"It is a truth universally acknowledged that when one part of your life starts going okay, another falls spectacularly to pieces."
Bridget Jones might have been grousing melodramatically about her love life, but according to a new study, she and other emotive characters might be a minority in modern British literature.
To find out how the language in our novels has changed over time, researchers from universities in the U.K. and Sweden analyzed the English Google Books database, going back to 1900, for words that carried the feelings of "Anger, Disgust, Fear, Joy, Sadness, and Surprise."
Here are just a few of their findings, from a paper in the journal PLOS published today:
- Britain's literature has grown less emotional since the 1960s, but American literature has become more so. Overall, English-language literature has used far fewer emotionally-charged words over time, but American writers have bucked the trend: They've ramped up their use of "mood words" in the past few decades as Brits have grown more stoic.
Overall, the only emotion that's become more prevalent over time is "fear," which has occurred in books much more frequently since the 1970s. Maybe we can thank Stephen King for that.
And here's a chart of the difference in frequency of "mood words" between American and British literature by decade:
The authors note that the increase in American emoting coincides with a rise in "anti-social and narcissistic" sentiments in U.S. pop music lyrics between 1980 and 2007, as evidenced by words such as "I, me, and mine" and a decrease in words indicating social interactions, like "talk" or "child." So it seems that even though we've gotten more anti-social, we're increasingly keen to express ourselves.
- World War II generated a lot of "sad" literature, while the 1920s and 1960s were "happy." By assigning words scores based on their mood, the researchers found that sentiments in books fit with historical events. Apparently, the roaring 20s actually roared.
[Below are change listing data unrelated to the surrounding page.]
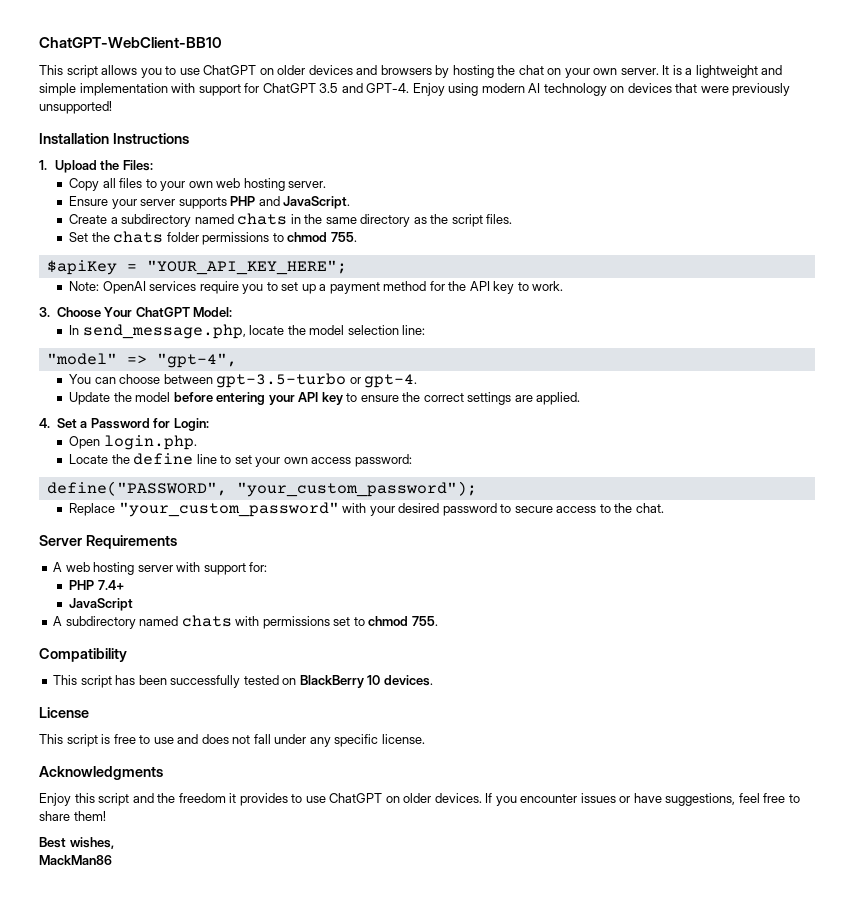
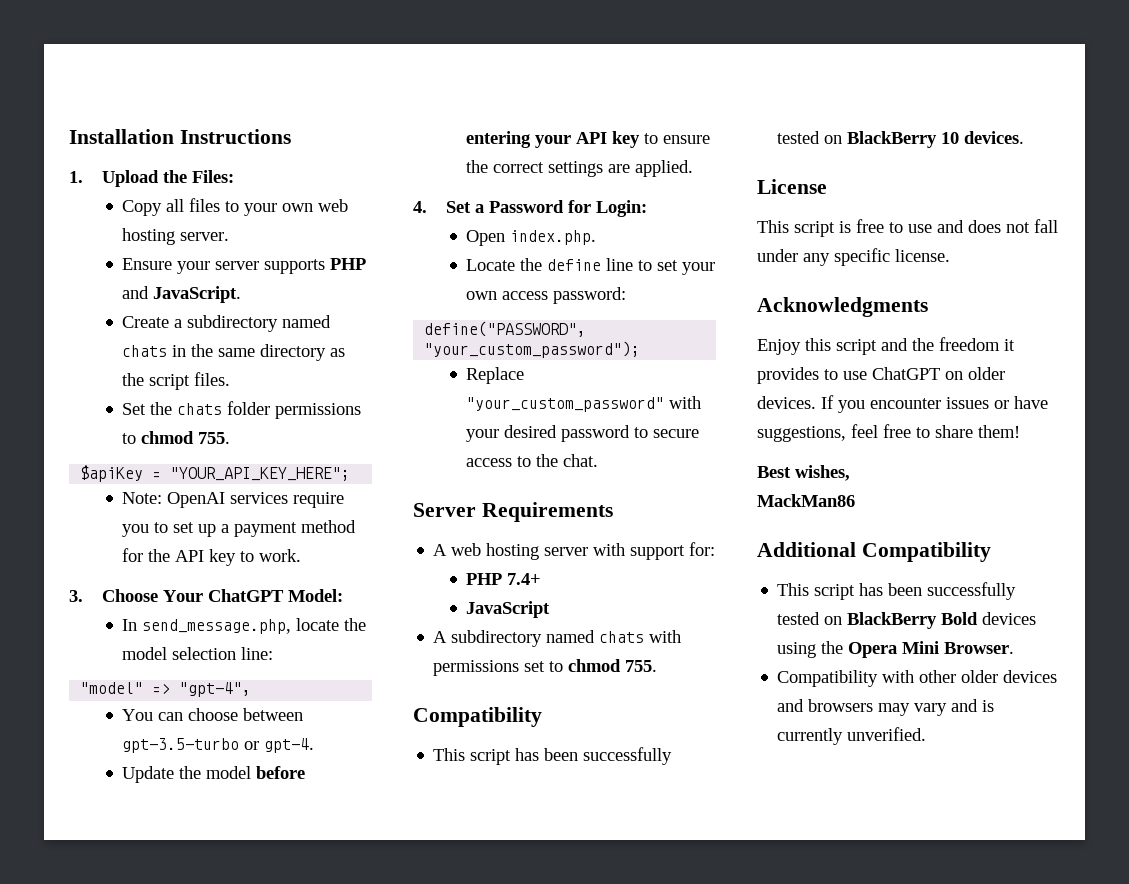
- ChatGPT-WebClient-BB10
- This script allows you to use ChatGPT on older devices and browsers by hosting the chat on your own server. It is a lightweight and simple implementation with support for ChatGPT 3.5 and GPT-4. Enjoy using modern AI technology on devices that were previously unsupported!
- Open login.php.
+ Open index.php.
+ Additional Compatibility
+ This script has been successfully tested on BlackBerry Bold devices using the Opera Mini Browser.
+ Compatibility with other older devices and browsers may vary and is currently unverified.

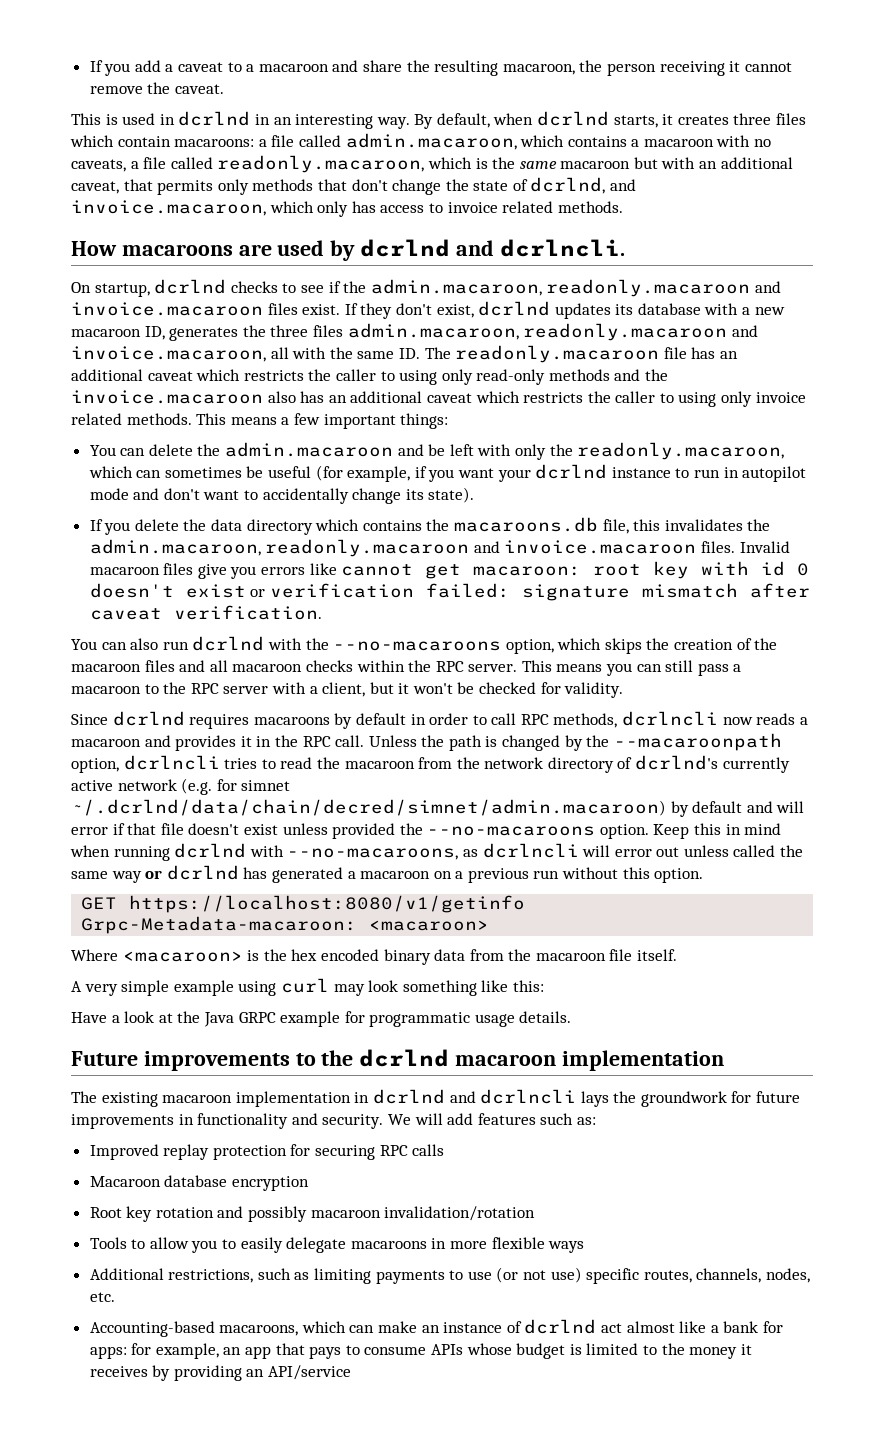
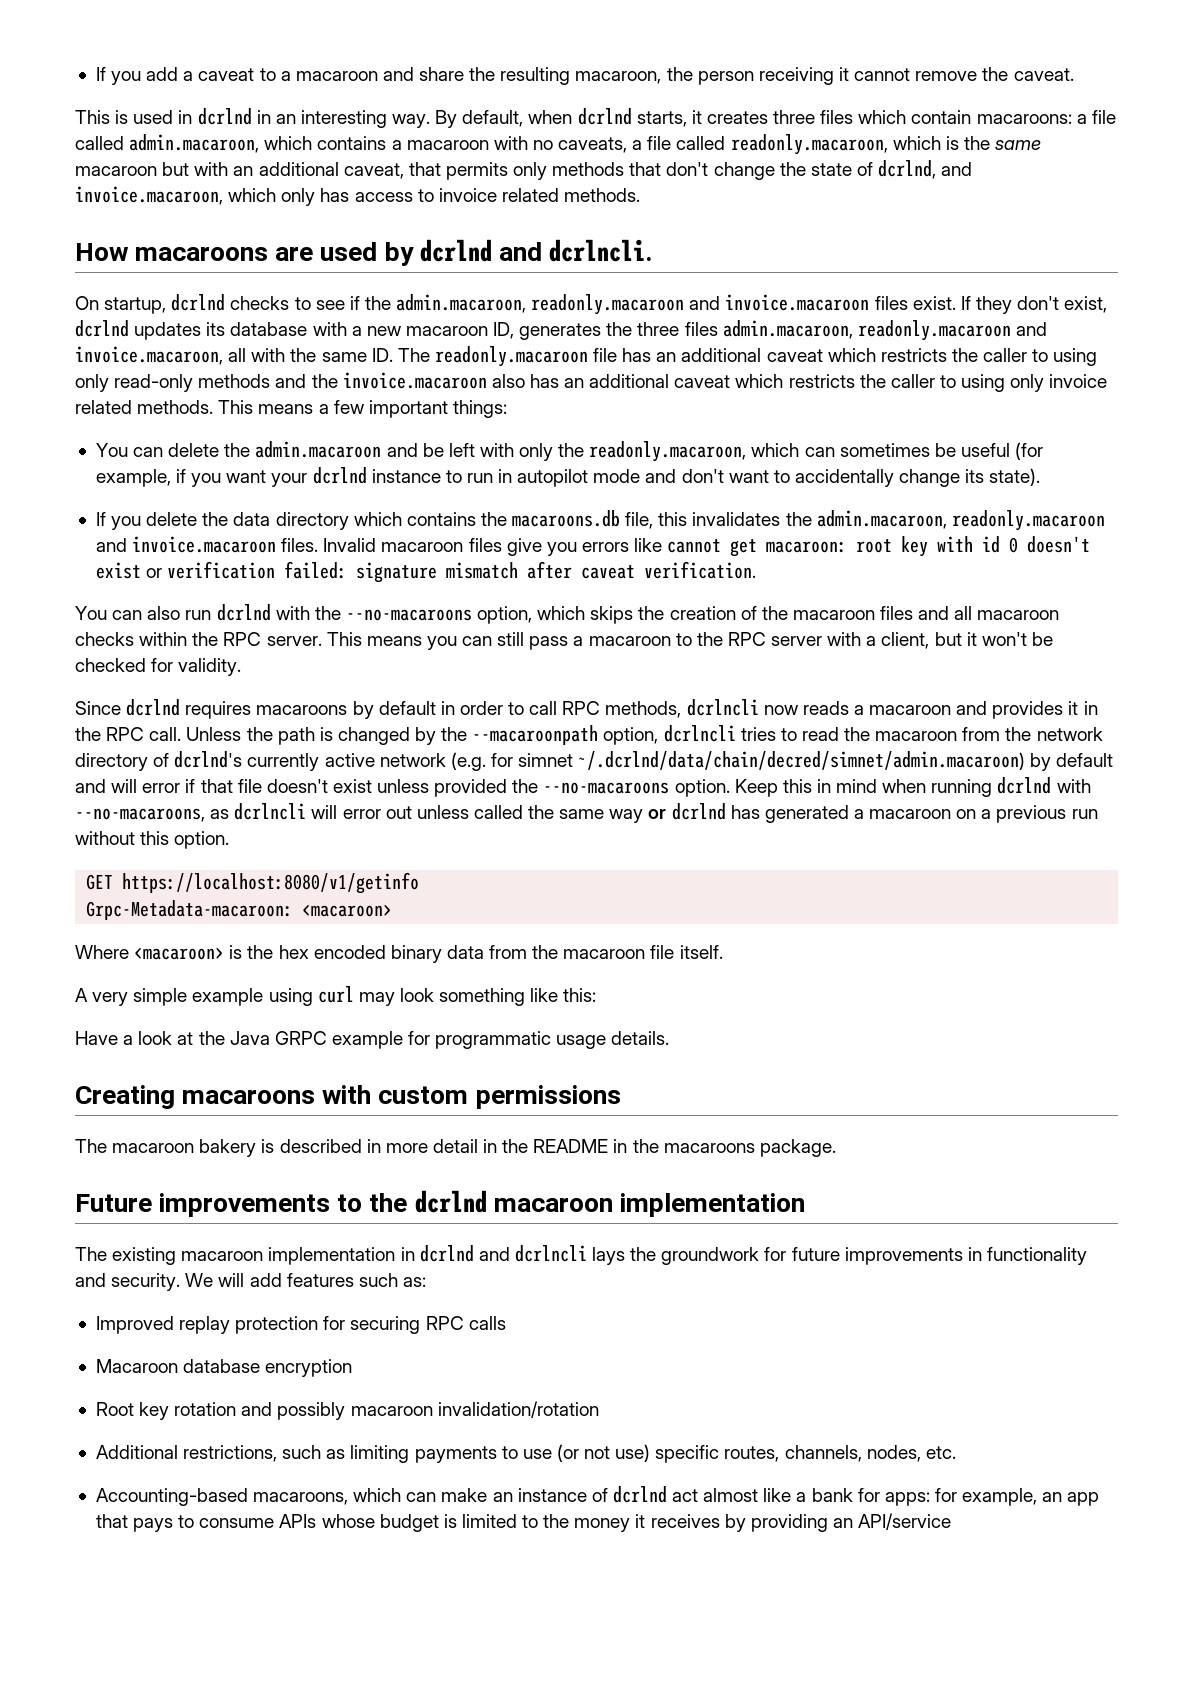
+ Creating macaroons with custom permissions
+ The macaroon bakery is described in more detail in the README in the macaroons package.
- Tools to allow you to easily delegate macaroons in more flexible ways

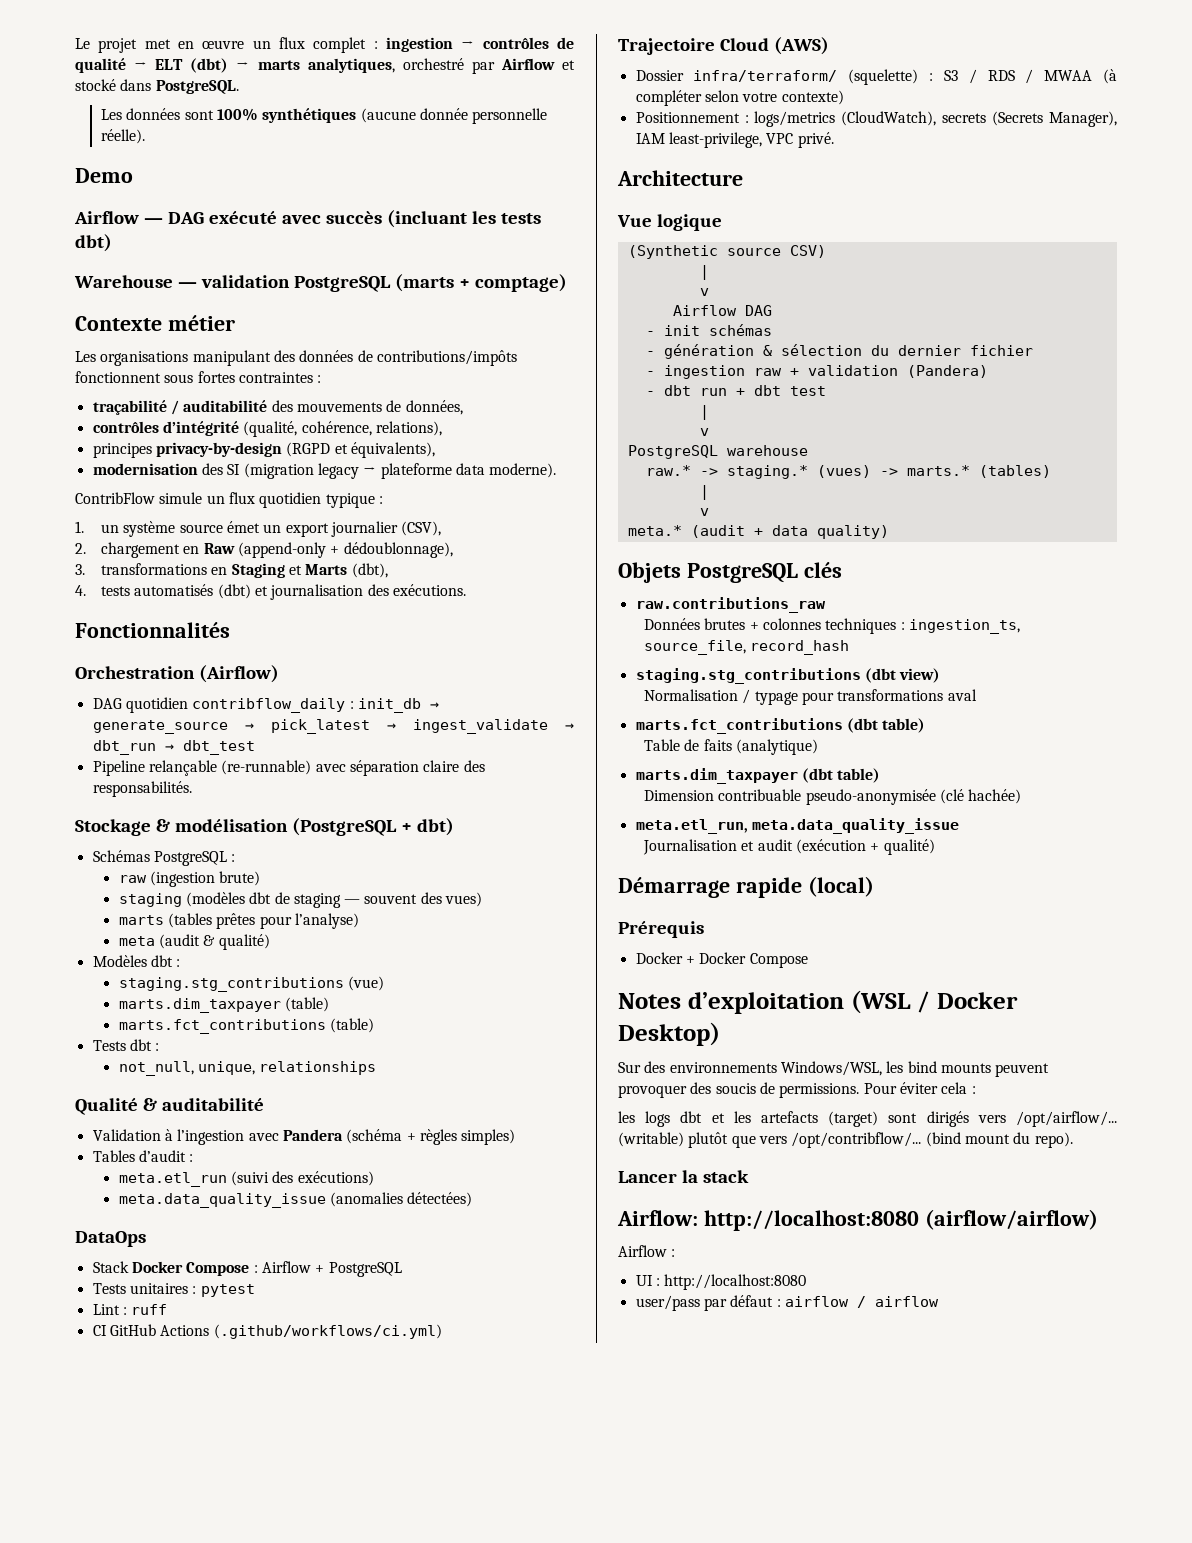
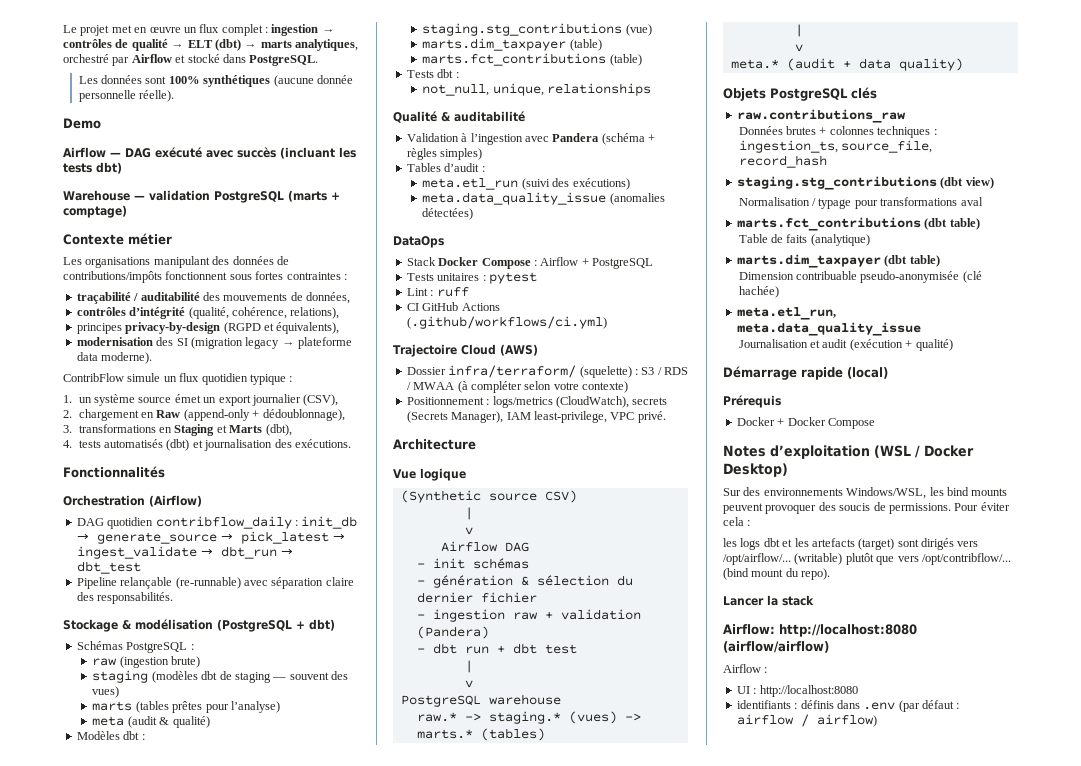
- user/pass par défaut : airflow / airflow
+ identifiants : définis dans .env (par défaut : airflow / airflow)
Here's a look at the graph of so-called "z-scores" for mood over time, where you can see the clear happiness humps in the 20s, 60s, and, it seems, after the new millenium:
Of course, this is all hedged with a very big caveat: Word usage in literature may not actually reflect the way society behaves, so we can't necessarily say that a "happy" period in literature was a "happy" period for people at the time. As an example, the researchers note that the socially-conservative mores of Elizabethan England led to an increased demand for writing ''obsessed with romance and sex" -- which would make for quite a scintillating follow-up study.